Nica disse ben presto addio a questo mondo, studiò all’Università di Parigi e fece il dottorato a New York, ma c’era in lei un tarlo, come in tutti i Mann, che la lasciava insoddisfatta. Il suo lo individuò nel bisogno di mettere radici, di porre fine alla vita randagia che aveva sospinto la sua famiglia lontana dalla Germania.

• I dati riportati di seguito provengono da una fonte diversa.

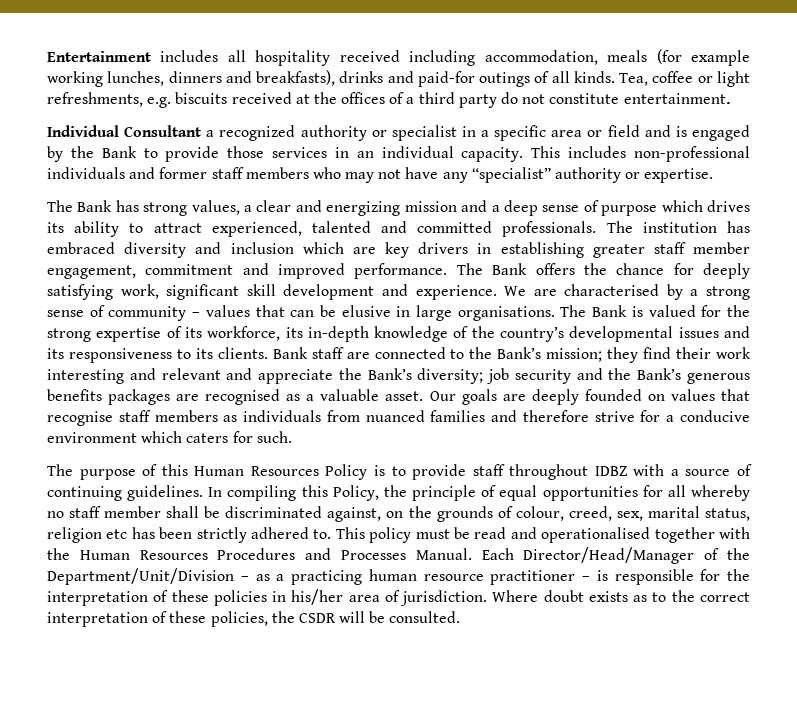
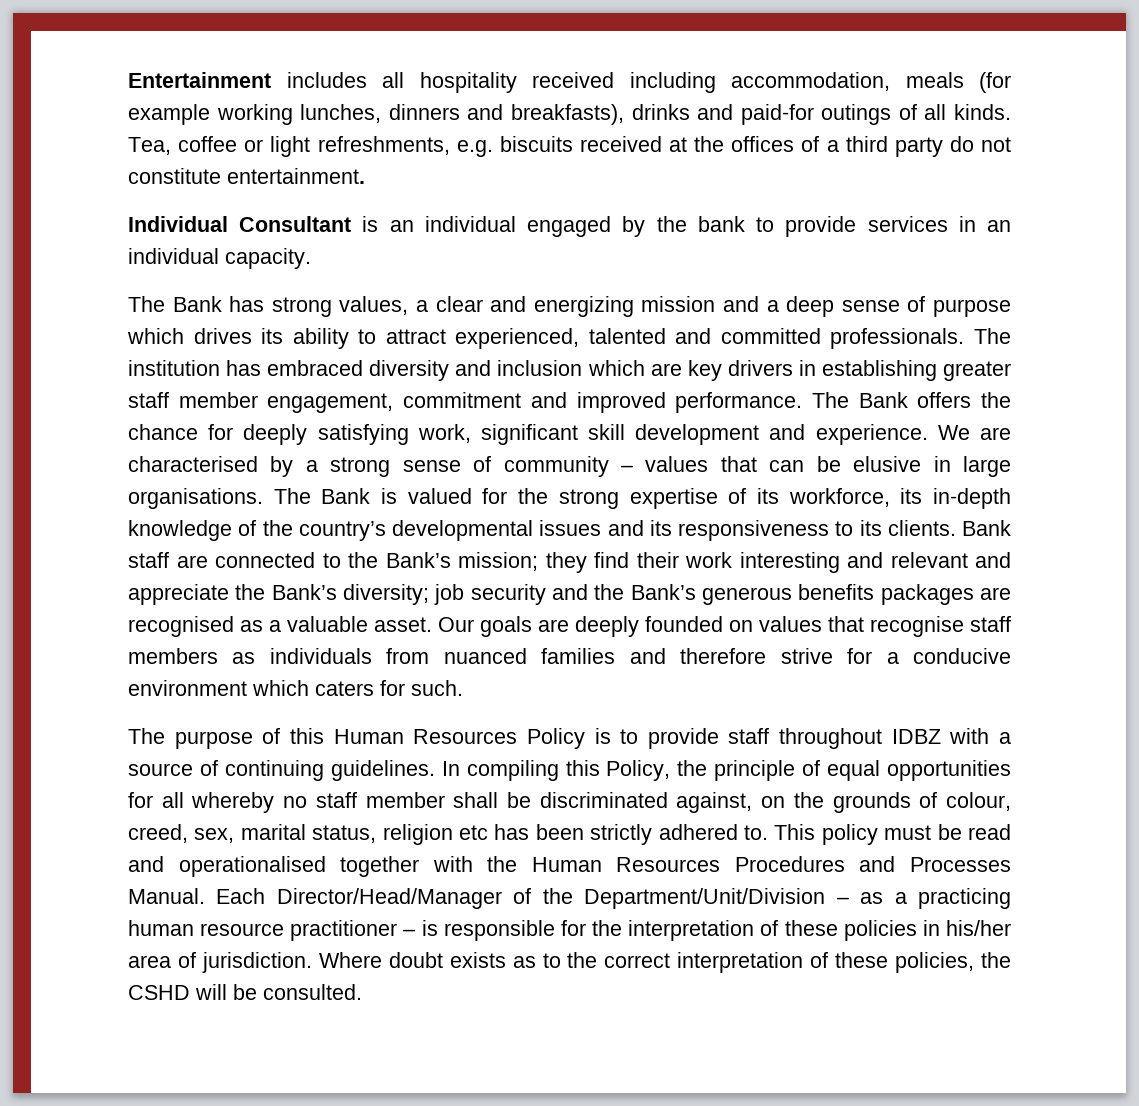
- Individual Consultant a recognized authority or specialist in a specific area or field and is engaged by the Bank to provide those services in an individual capacity. This includes non-professional individuals and former staff members who may not have any “specialist” authority or expertise.
+ Individual Consultant is an individual engaged by the bank to provide services in an individual capacity.
- Where doubt exists as to the correct interpretation of these policies, the CSDR will be consulted.
+ Where doubt exists as to the correct interpretation of these policies, the CSHD will be consulted.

Le sue, di radici, erano però in Italia, e vi tornò, riscoprendo quanto aveva in comune con suo padre: «Ho acquistato una casa di vacanza in Val d’Ayas, dove amo fare lunghe camminate e mi trovo perfettamente a mio agio. Un giorno passo da un albergo ormai abbandonato e scorgo una targa che ricorda alcuni intellettuali che soggiornarono lì nei primi anni del secolo scorso: c’erano anche i nomi di mio padre e della sua prima moglie».